[dpdk-dev] [PATCH v4 1/3] rcu: add RCU library supporting QSBR mechanism

Honnappa Nagarahalli Honnappa.Nagarahalli at arm.com
Mon Apr 15 21:46:28 CEST 2019


> 
> > > > >
> > > > > On Wed, Apr 10, 2019 at 06:20:04AM -0500, Honnappa Nagarahalli
> > > wrote:
> > > > > > Add RCU library supporting quiescent state based memory
> > > > > > reclamation
> > > > > method.
> > > > > > This library helps identify the quiescent state of the reader
> > > > > > threads so that the writers can free the memory associated
> > > > > > with the lock less data structures.
> > > > >
> > > > > I don't see any sign of read-side markers (rcu_read_lock() and
> > > > > rcu_read_unlock() in the Linux kernel, userspace RCU, etc.).
> > > > >
> > > > > Yes, strictly speaking, these are not needed for QSBR to
> > > > > operate, but they
> > > > These APIs would be empty for QSBR.
> > > >
> > > > > make it way easier to maintain and debug code using RCU.  For
> > > > > example, given the read-side markers, you can check for errors
> > > > > like having a call to
> > > > > rte_rcu_qsbr_quiescent() in the middle of a reader quite easily.
> > > > > Without those read-side markers, life can be quite hard and you
> > > > > will really hate yourself for failing to have provided them.
> > > >
> > > > Want to make sure I understood this, do you mean the application
> > > would mark before and after accessing the shared data structure on
> > > the reader side?
> > > >
> > > > rte_rcu_qsbr_lock()
> > > > <begin access shared data structure> ...
> > > > ...
> > > > <end access shared data structure>
> > > > rte_rcu_qsbr_unlock()
> > >
> > > Yes, that is the idea.
> > >
> > > > If someone is debugging this code, they have to make sure that
> > > > there is
> > > an unlock for every lock and there is no call to
> > > rte_rcu_qsbr_quiescent in between.
> > > > It sounds good to me.

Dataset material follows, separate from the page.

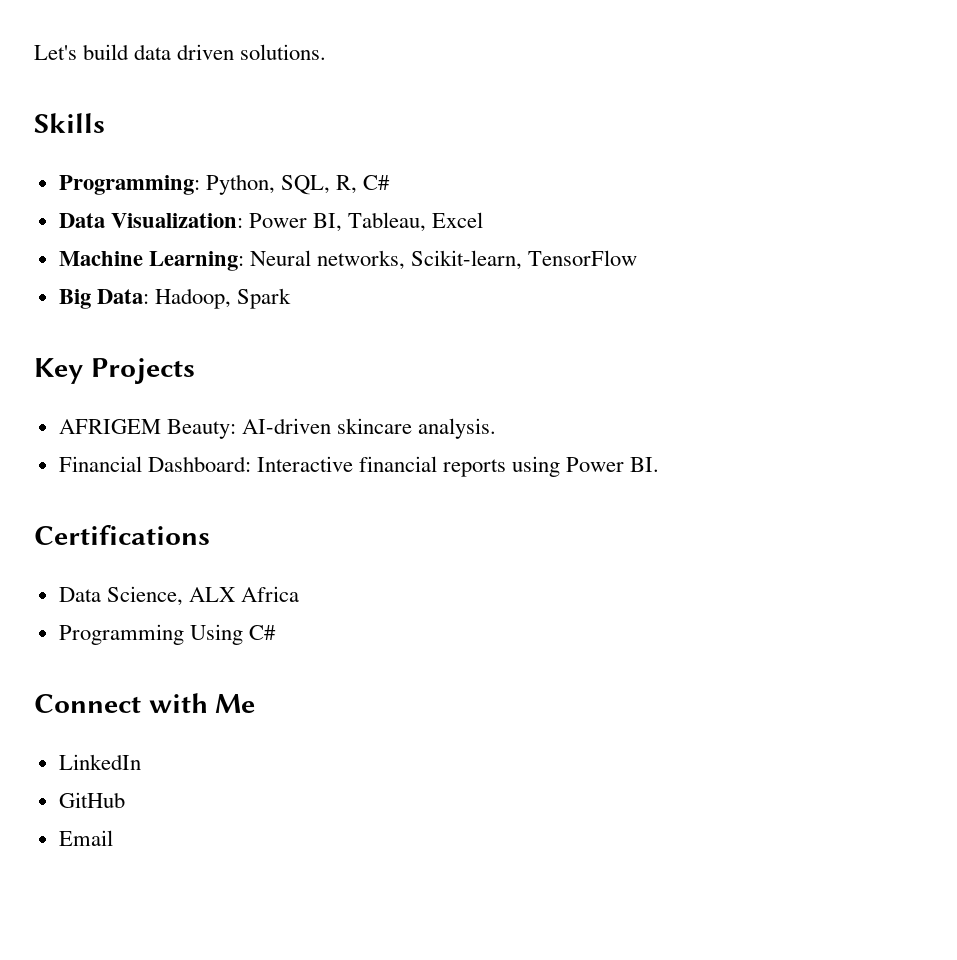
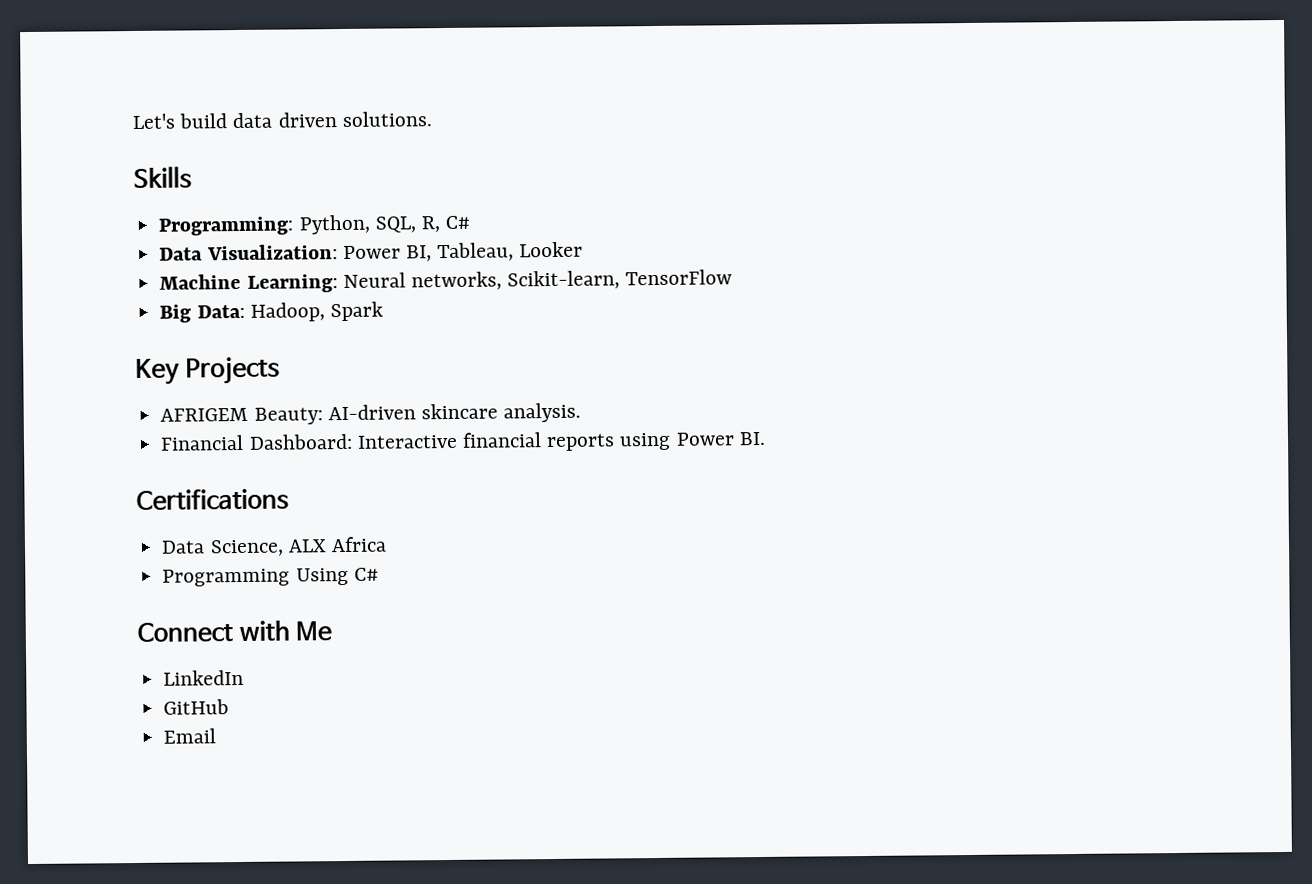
- Data Visualization: Power BI, Tableau, Excel
+ Data Visualization: Power BI, Tableau, Looker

Obviously, they will not add any additional
> > > > cycles
> > > as well.
> > > > Please let me know if my understanding is correct.
> > >
> > > Yes.  And in some sort of debug mode, you could capture the counter
> > > at
> > > rte_rcu_qsbr_lock() time and check it at rte_rcu_qsbr_unlock() time.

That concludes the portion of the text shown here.